Task instructions:
Only the lines below from the one containing "Hodgdon, Triple Seven" to the one containing "total: 576.29 -> 588.98" should be repeated, both included and unchanged.

Data excerpts:
+++++

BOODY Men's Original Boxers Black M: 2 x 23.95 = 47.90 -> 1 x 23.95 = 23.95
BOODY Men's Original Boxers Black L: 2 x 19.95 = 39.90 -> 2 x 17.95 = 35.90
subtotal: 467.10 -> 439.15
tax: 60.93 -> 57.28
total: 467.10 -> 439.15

+++++

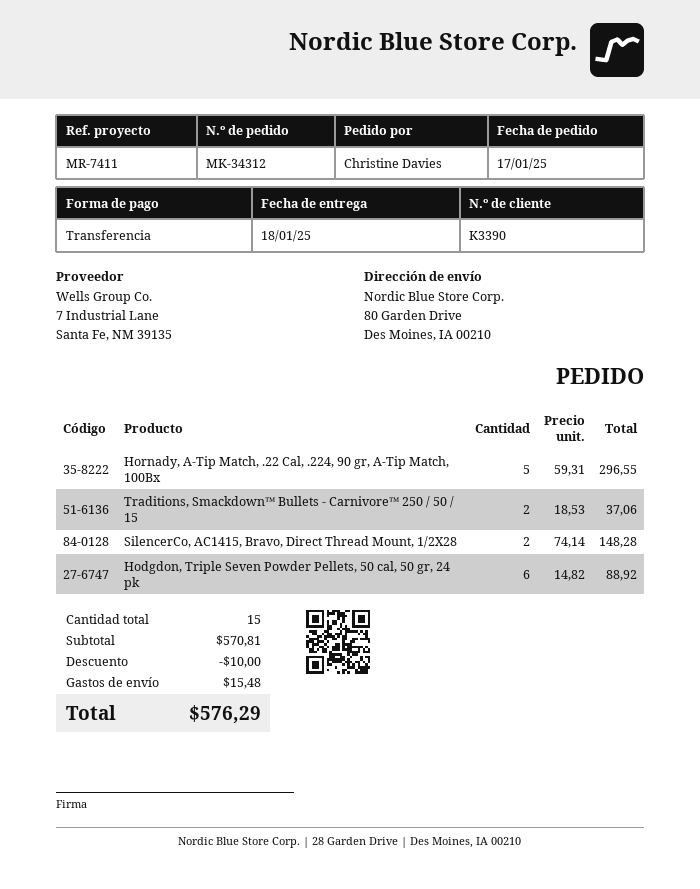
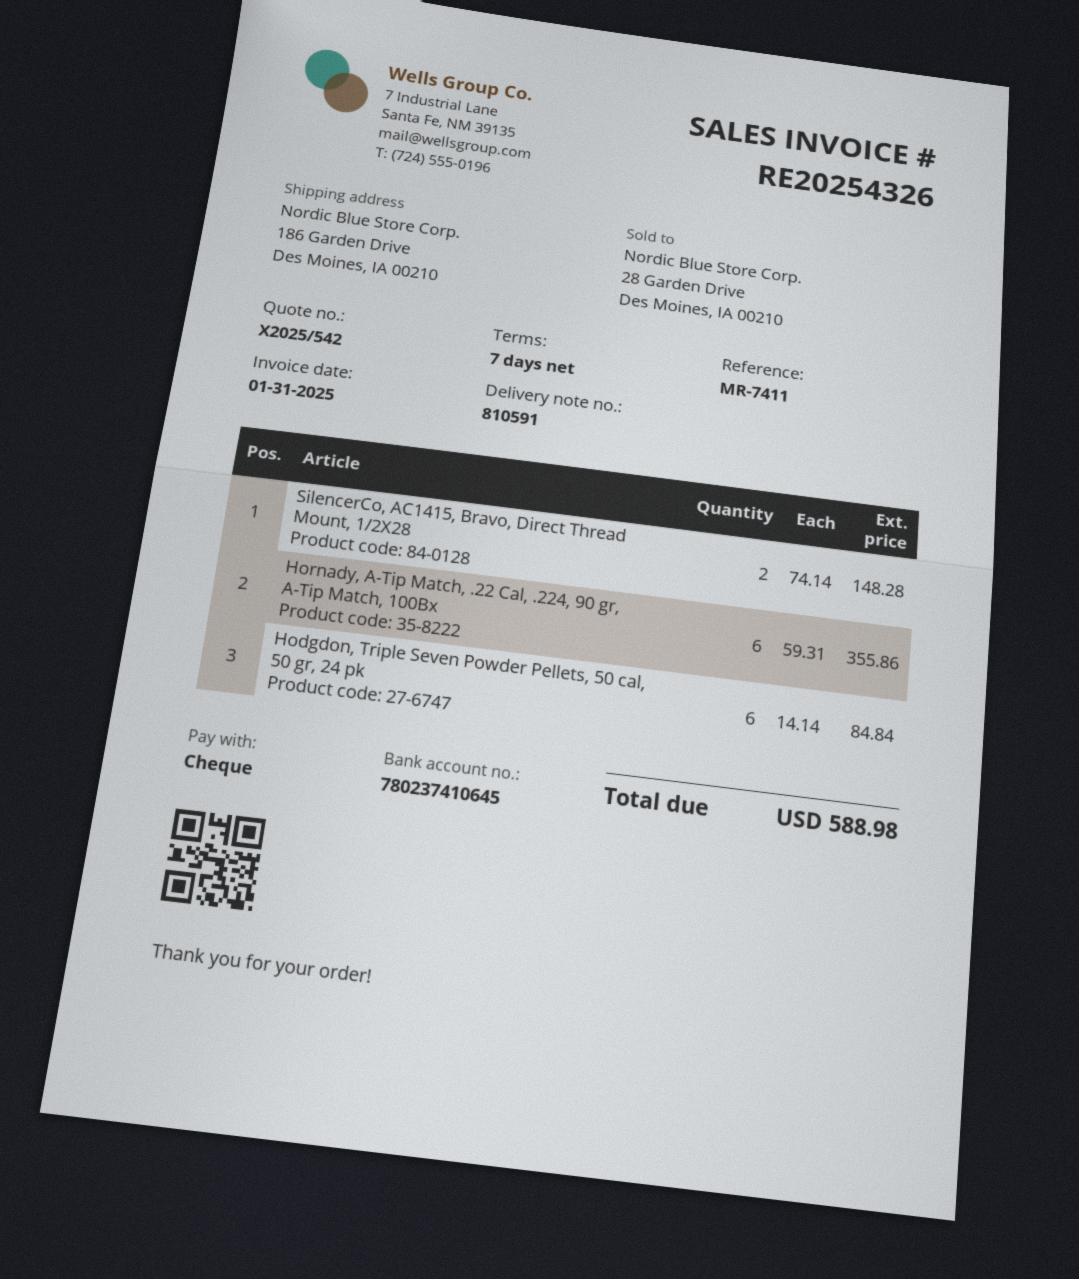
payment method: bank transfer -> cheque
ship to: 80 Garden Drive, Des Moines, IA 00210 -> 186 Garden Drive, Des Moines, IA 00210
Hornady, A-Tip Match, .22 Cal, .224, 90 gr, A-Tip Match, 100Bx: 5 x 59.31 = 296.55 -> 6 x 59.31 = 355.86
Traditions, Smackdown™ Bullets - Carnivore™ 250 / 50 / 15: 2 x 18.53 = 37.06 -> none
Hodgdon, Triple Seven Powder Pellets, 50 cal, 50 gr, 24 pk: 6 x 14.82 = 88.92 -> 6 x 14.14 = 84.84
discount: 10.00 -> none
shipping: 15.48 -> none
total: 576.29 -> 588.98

+++++

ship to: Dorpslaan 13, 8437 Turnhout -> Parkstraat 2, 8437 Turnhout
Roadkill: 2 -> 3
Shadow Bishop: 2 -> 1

+++++

Output below:
Hodgdon, Triple Seven Powder Pellets, 50 cal, 50 gr, 24 pk: 6 x 14.82 = 88.92 -> 6 x 14.14 = 84.84
discount: 10.00 -> none
shipping: 15.48 -> none
total: 576.29 -> 588.98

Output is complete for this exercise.